(What is needed): Every entry must reappear in your answer exactly as written, though its pictures must not.

(Exercise data):

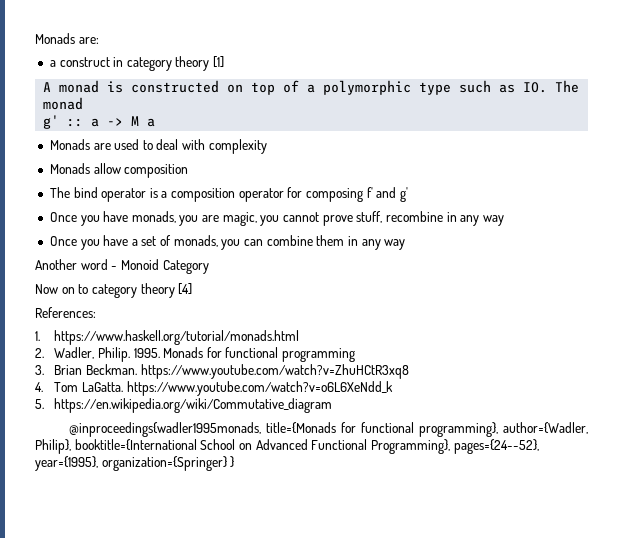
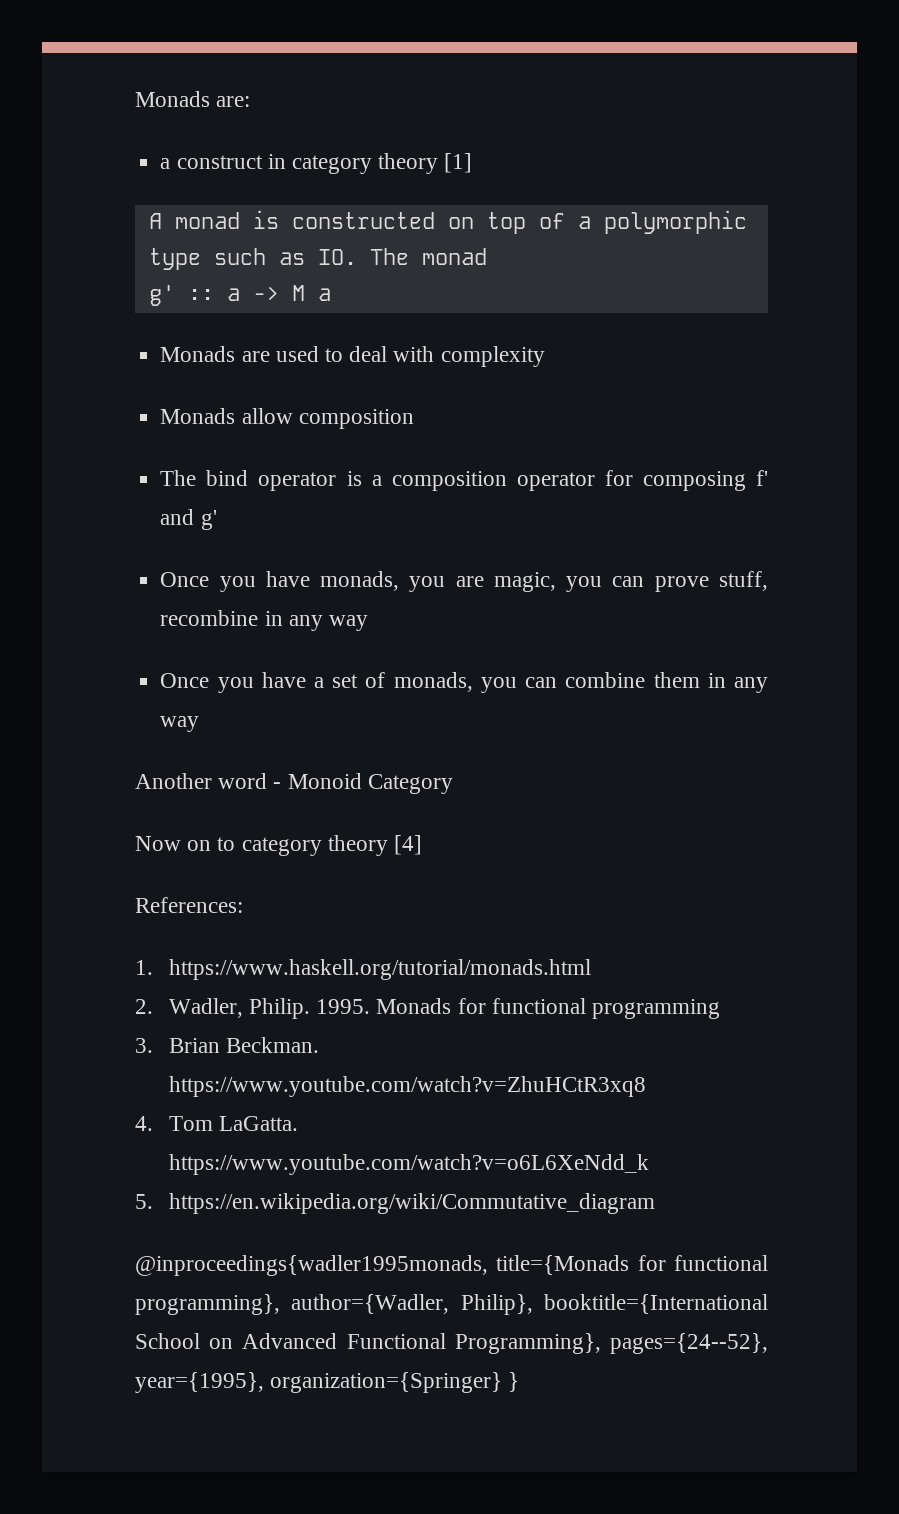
[283,212,320,222] cannot -> [612,576,645,587] can

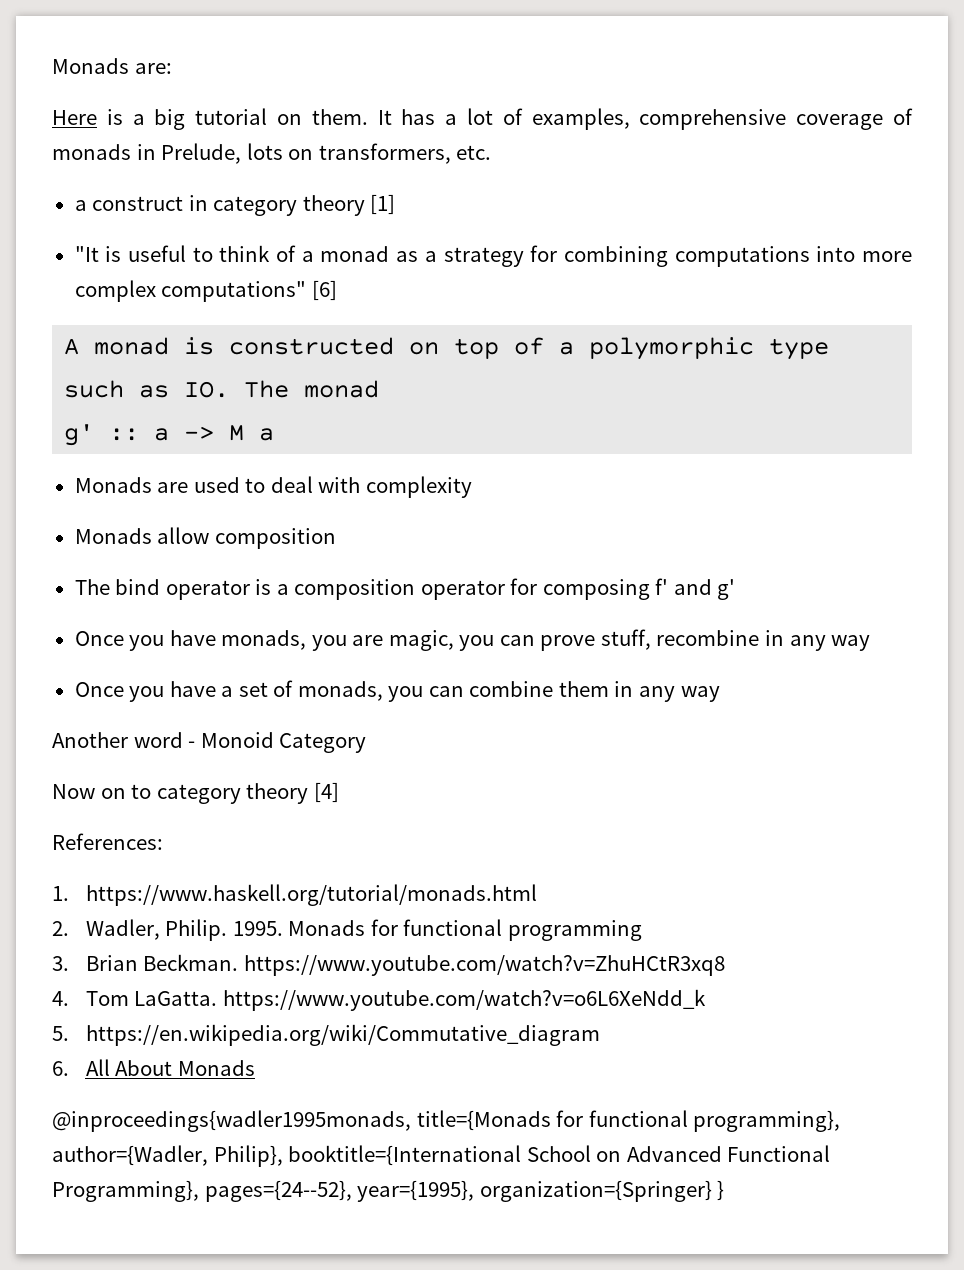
(251, 101) none -> [52,108,913,130] [52,143,492,164] // Here is a big tutorial on them. It has a lot of examples, comprehensive coverage of monads in Prelude, lots on transformers, etc.
(473, 163) none -> [74,245,912,267] [74,280,337,302] // "It is useful to think of a monad as a strategy for combining computations into more complex computations" [6]
(655, 1203) none -> [52,1059,255,1076] // 6. All About Monads

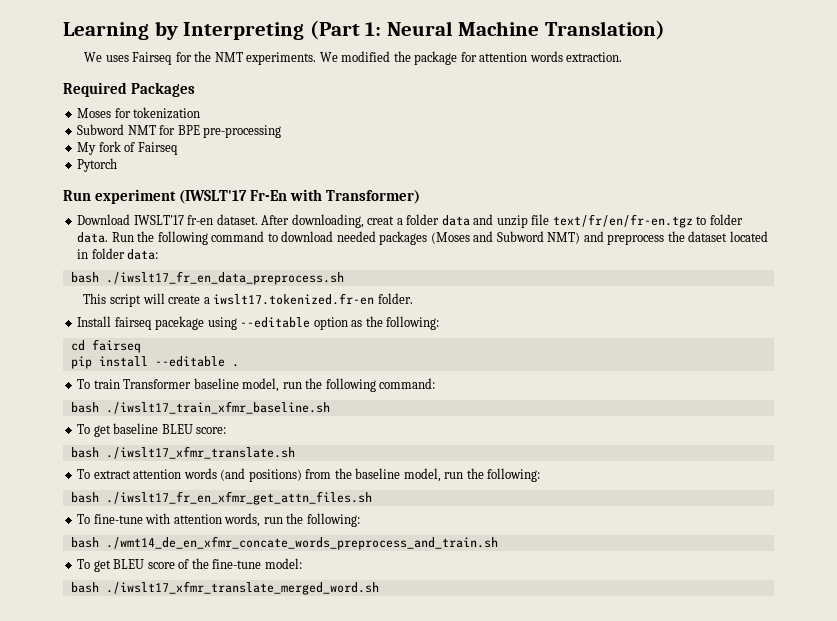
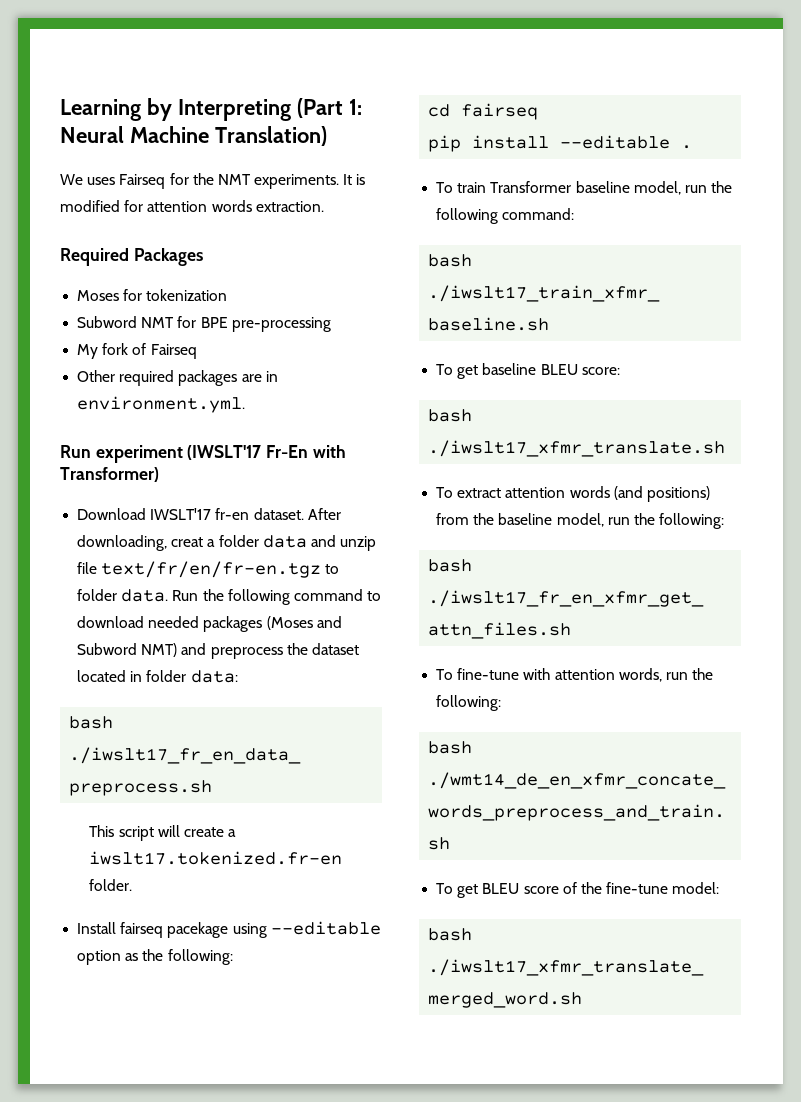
[319,51,458,65] We modified the package -> [343,174,366,185] [60,200,120,212] It is modified
[77,158,118,172] Pytorch -> [77,370,278,386] [77,396,246,413] Other required packages are in environment.yml.

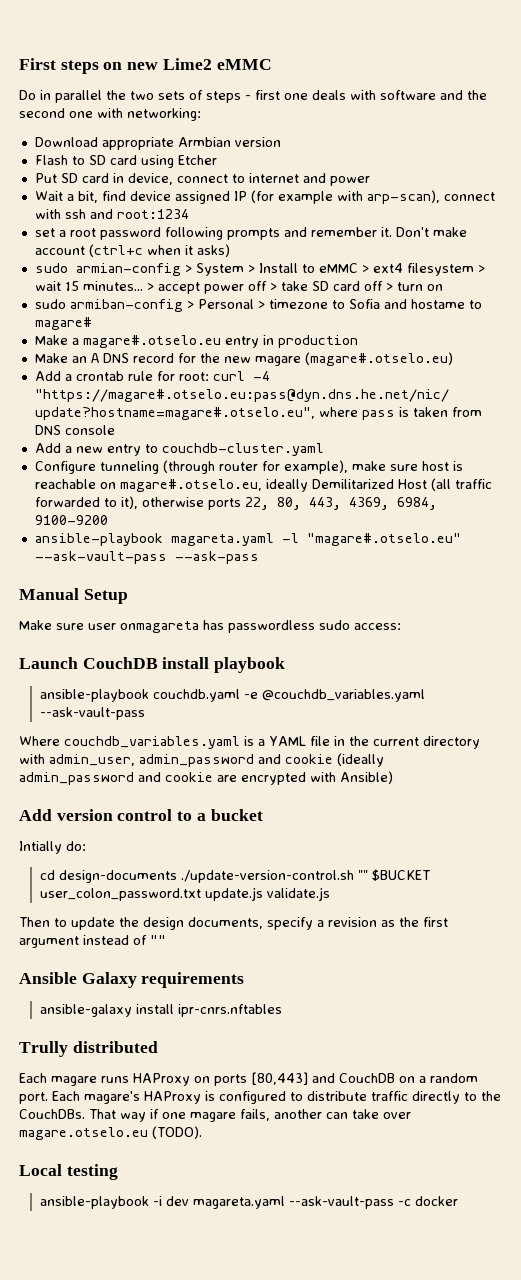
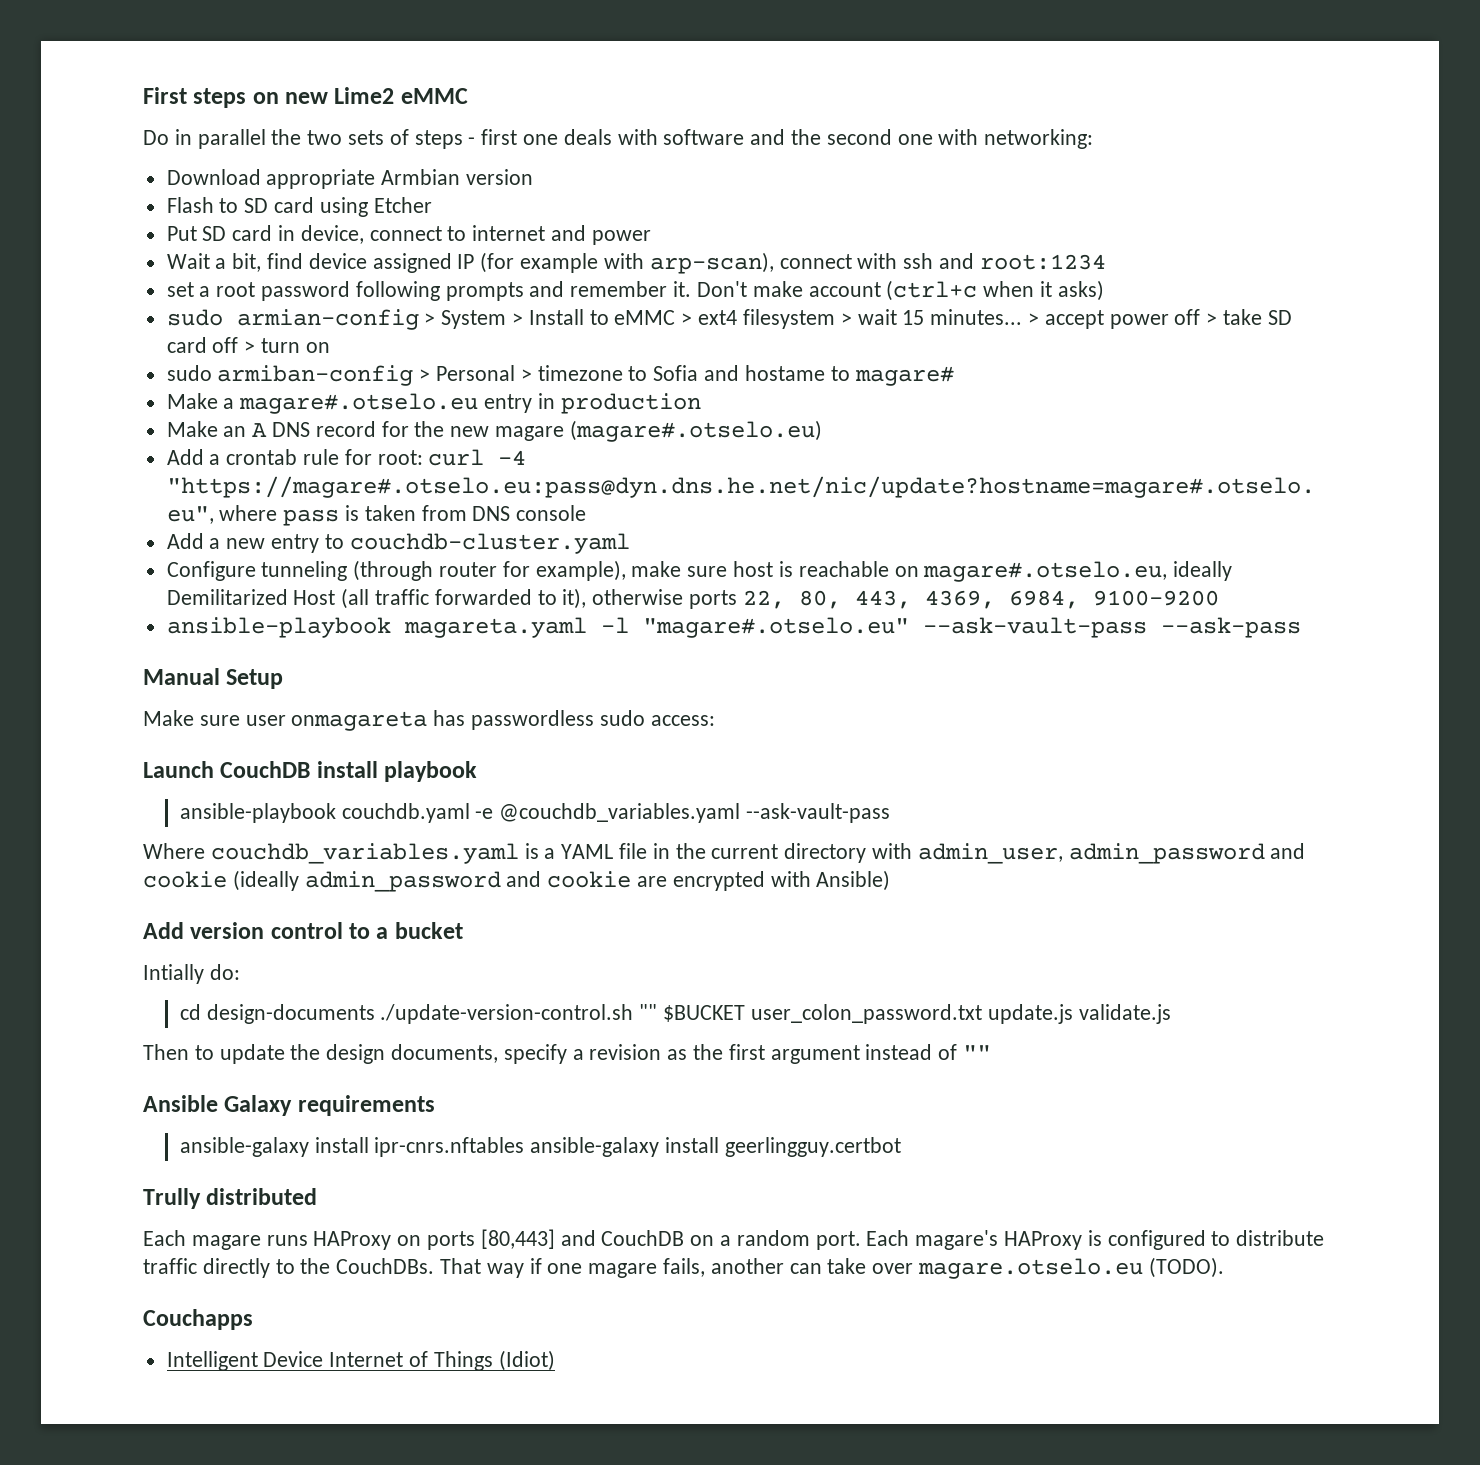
(283, 1010) none -> [530,1137,901,1157] ansible-galaxy install geerlingguy.certbot
[19,1164,118,1180] [40,1196,459,1209] Local testing // ansible-playbook -i dev magareta.yaml --ask-vault-pass -c docker -> [143,1309,253,1330] [166,1350,555,1371] Couchapps // Intelligent Device Internet of Things (Idiot)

(Exercise solution):
[283,212,320,222] cannot -> [612,576,645,587] can

(251, 101) none -> [52,108,913,130] [52,143,492,164] // Here is a big tutorial on them. It has a lot of examples, comprehensive coverage of monads in Prelude, lots on transformers, etc.
(473, 163) none -> [74,245,912,267] [74,280,337,302] // "It is useful to think of a monad as a strategy for combining computations into more complex computations" [6]
(655, 1203) none -> [52,1059,255,1076] // 6. All About Monads

[319,51,458,65] We modified the package -> [343,174,366,185] [60,200,120,212] It is modified
[77,158,118,172] Pytorch -> [77,370,278,386] [77,396,246,413] Other required packages are in environment.yml.

(283, 1010) none -> [530,1137,901,1157] ansible-galaxy install geerlingguy.certbot
[19,1164,118,1180] [40,1196,459,1209] Local testing // ansible-playbook -i dev magareta.yaml --ask-vault-pass -c docker -> [143,1309,253,1330] [166,1350,555,1371] Couchapps // Intelligent Device Internet of Things (Idiot)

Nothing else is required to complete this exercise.